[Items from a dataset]
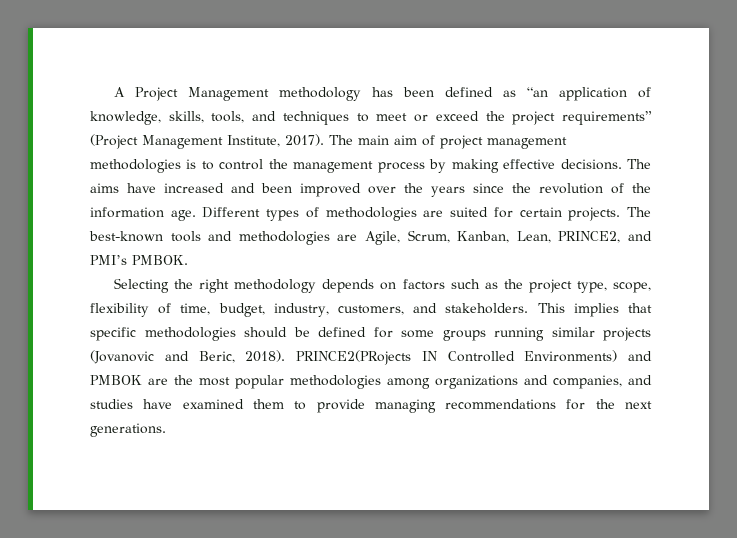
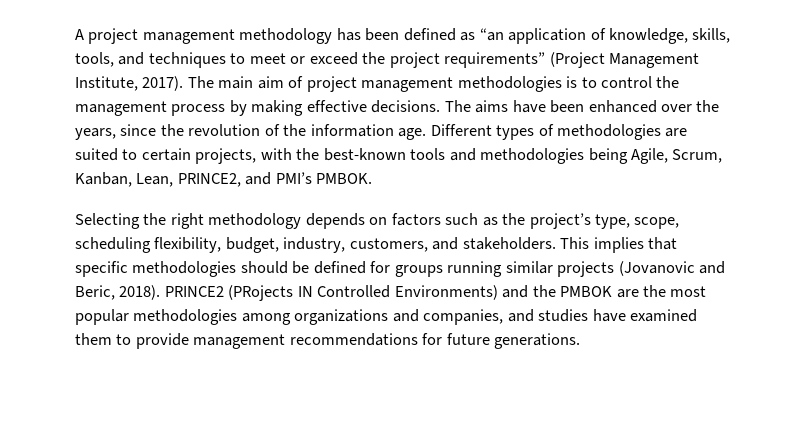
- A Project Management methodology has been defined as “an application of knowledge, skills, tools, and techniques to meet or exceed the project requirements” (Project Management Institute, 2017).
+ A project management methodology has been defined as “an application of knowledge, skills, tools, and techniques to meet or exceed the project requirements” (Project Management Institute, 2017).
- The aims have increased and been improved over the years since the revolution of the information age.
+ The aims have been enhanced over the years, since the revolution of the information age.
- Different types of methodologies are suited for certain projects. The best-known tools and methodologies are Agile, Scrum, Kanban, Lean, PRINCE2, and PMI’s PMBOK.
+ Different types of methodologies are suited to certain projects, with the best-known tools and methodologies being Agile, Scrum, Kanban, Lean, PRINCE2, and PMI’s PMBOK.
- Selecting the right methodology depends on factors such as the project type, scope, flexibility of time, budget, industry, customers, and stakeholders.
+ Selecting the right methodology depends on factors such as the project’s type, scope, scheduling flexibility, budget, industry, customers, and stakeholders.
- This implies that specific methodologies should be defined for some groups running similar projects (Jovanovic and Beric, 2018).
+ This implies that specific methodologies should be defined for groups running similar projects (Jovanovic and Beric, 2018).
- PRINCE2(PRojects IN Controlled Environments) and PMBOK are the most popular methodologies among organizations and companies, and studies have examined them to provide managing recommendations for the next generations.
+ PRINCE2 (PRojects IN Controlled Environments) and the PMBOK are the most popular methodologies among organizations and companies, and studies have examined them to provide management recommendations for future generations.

## Exercise
In the records above, locate the line that contains "- Selecting the". Repeat it and every line after it, exactly, and nothing else.

## Final answer
- Selecting the right methodology depends on factors such as the project type, scope, flexibility of time, budget, industry, customers, and stakeholders.
+ Selecting the right methodology depends on factors such as the project’s type, scope, scheduling flexibility, budget, industry, customers, and stakeholders.
- This implies that specific methodologies should be defined for some groups running similar projects (Jovanovic and Beric, 2018).
+ This implies that specific methodologies should be defined for groups running similar projects (Jovanovic and Beric, 2018).
- PRINCE2(PRojects IN Controlled Environments) and PMBOK are the most popular methodologies among organizations and companies, and studies have examined them to provide managing recommendations for the next generations.
+ PRINCE2 (PRojects IN Controlled Environments) and the PMBOK are the most popular methodologies among organizations and companies, and studies have examined them to provide management recommendations for future generations.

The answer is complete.